A recently determined set of 20 NMR-derived conformations of a 48-residue all-alpha-helical protein, (PDB ID code 2JVD), is validated here by comparing the observed (13)C(alpha) chemical shifts with those computed at the density functional level of theory. In addition, a recently introduced physics-based method, aimed at determining protein structures by using NOE-derived distance constraints together with observed and computed (13)C(alpha) chemical shifts, was applied to determine a new set of 10 conformations, (Set-bt), as a blind test for the same protein. A cross-validation of these two sets of conformations in terms of the agreement between computed and observed (13)C(alpha) chemical shifts, several stereochemical quality factors, and some NMR quality assessment scores reveals the good quality of both sets of structures.

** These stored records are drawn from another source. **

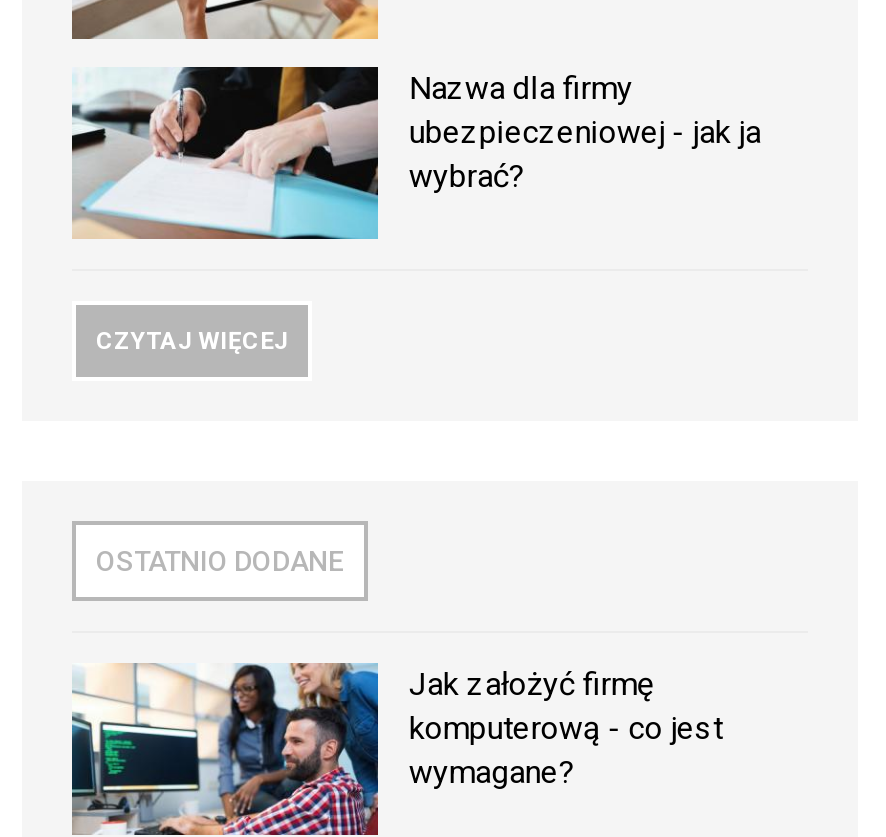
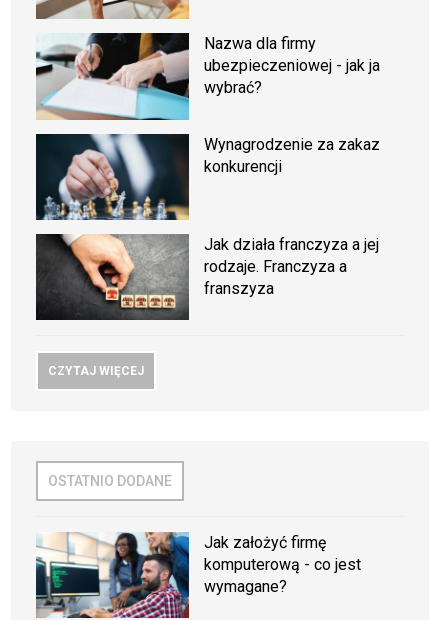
+ [image]
+ Wynagrodzenie za zakaz
+ konkurencji

+ [image]
+ Jak działa franczyza a jej
+ rodzaje. Franczyza a
+ franszyza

We also carried out an analysis of the agreement between the observed and computed (13)C(alpha) chemical shifts for a slightly longer construct of the protein solved by x-ray crystallography at 2.0-A resolution (PDB ID code 3BHP) with an identical amino acid residue sequence to the 2JVD structure for the first 46 residues. Our results reveal that both of the NMR-derived sets, namely 2JVD and Set-bt, are somewhat better representations of the observed (13)C(alpha) chemical shifts in solution than the 3BHP crystal structure. In addition, the (13)C(alpha)-based validation analysis appears to be more sensitive to subtle structural differences across the three sets of structures than any other NMR quality-assessment scores used here, and, although it is computationally intensive, this analysis has potential value as a standard procedure to determine, refine, and validate protein structures.